Nuno Job ❦

Geek. Open-source enthusiast. Shaping the future of the node.js ☁ @nodejitsu. Founder @thenodefirm& curator @lxjs
This is the old blog, check the new one at nunojob.com

Github ~ Twitter ~ Lanyrd ~ Resume

Database Indexes for The Inquisitive Mind

I've used to be a developer advocate an awesome database product called MarkLogic, a NoSQL Document Database for the Enterprise. Now it's pretty frequent that people ask me about database stuff.

In here I'm going to try to explain some fun stuff you can do with indexes. Not going to talk about implementing them but just about what they solve.

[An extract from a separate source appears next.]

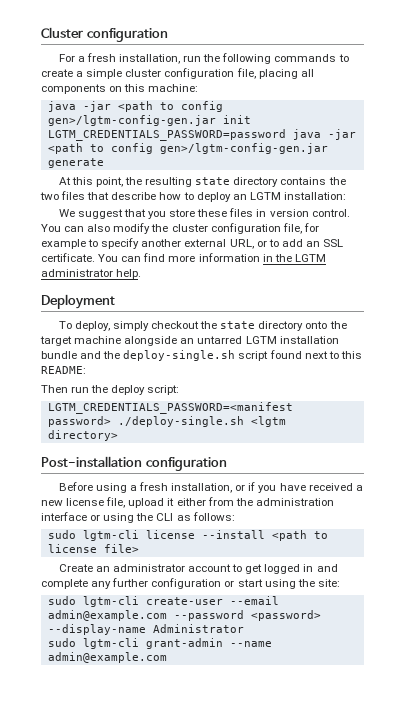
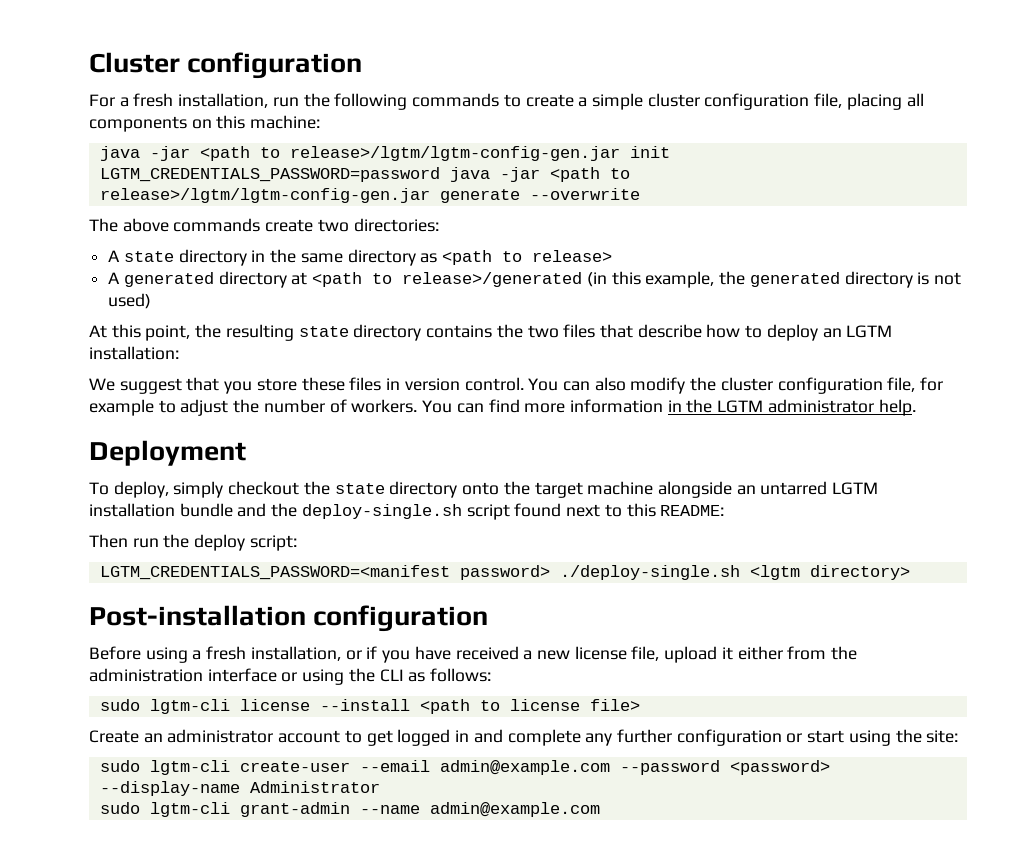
[180,101,223,112] [47,115,216,126] config gen>/lgtm-config-gen.jar -> [289,146,620,161] release>/lgtm/lgtm-config-gen.jar
[110,143,328,154] config gen>/lgtm-config-gen.jar -> [99,188,430,203] release>/lgtm/lgtm-config-gen.jar
(104, 163) none -> [529,188,640,200] [89,218,439,232] [108,249,613,266] [108,271,961,288] [108,293,152,309] --overwrite // The above commands create two directories: // A state directory in the same directory as <path to release> // A generated directory at <path to release>/generated (in this example, the generated directory is not used)
[101,238,344,249] [41,253,95,262] specify another external URL, or to add an SSL certificate. -> [180,399,418,416] adjust the number of workers.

The point here is to help you reason about the choices you have when you are implementing stuff to speed up your applications. I'm sure if you think an idea is smart and fun you'll research what's the best algorithm to implement it.

If you are curious about MarkLogic you can always check the Inside MarkLogic white-paper.

Range Indexes

The most frequent type of indexes in a database are range indexes. They allow you to do really fast order bys, count, aggregates, etc. Let's think about a location index. I can define a index that says if a document contains a json property called local then add that property to a range index called location treating that value as a string

Index	Count	Documents
Algeria	2	C,D
Australia	1	A
Canada	5	A,B,C,D,E
Portugal	3	A,B,C
Togo	5	B,C,D,E,F

This means that document C and D have local Algeria and so on. So now I can ask the database to give me the list of countries by first letter (including frequencies):

A (3) C (5) P (3) T (5)

You can now display this to the user and they can use it to drill down in the content, even if visually it's impossible to display all the option that exist. You could also combine this with other visualizations that could, for example, say choose locations in countries started with A and that are ruled by evil dictators. You would just need to add another index to the evil dictators json property.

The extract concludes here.